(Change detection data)
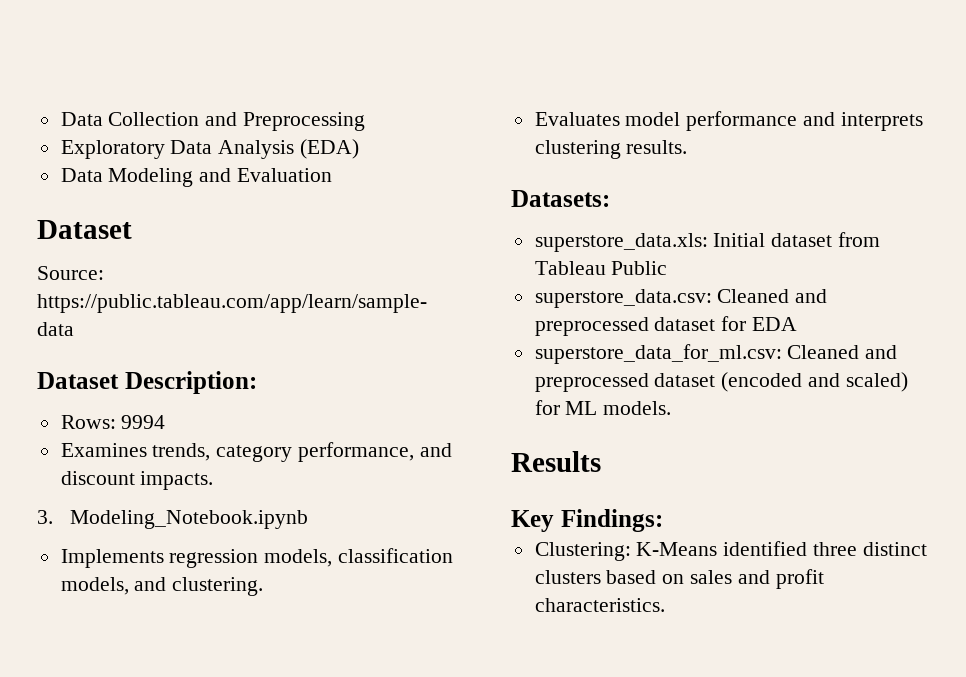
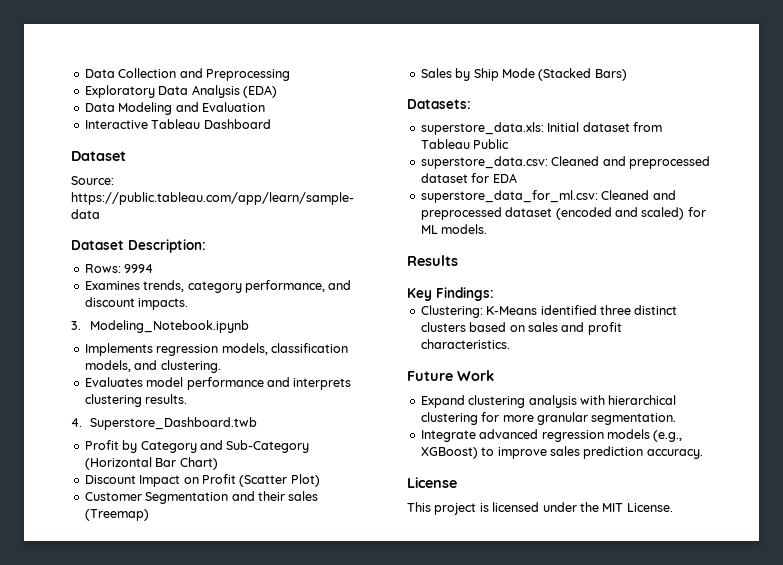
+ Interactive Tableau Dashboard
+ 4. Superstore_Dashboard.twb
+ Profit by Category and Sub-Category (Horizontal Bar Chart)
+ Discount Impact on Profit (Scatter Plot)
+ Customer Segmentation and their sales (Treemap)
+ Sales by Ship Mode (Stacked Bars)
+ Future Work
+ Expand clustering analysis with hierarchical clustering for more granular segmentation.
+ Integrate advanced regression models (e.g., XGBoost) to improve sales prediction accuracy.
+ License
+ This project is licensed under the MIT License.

ABOUT THIS EXERCISE: Exactly one number is the answer: how many lines of the entries contain the string "Profit".

ANSWER SPACE: 2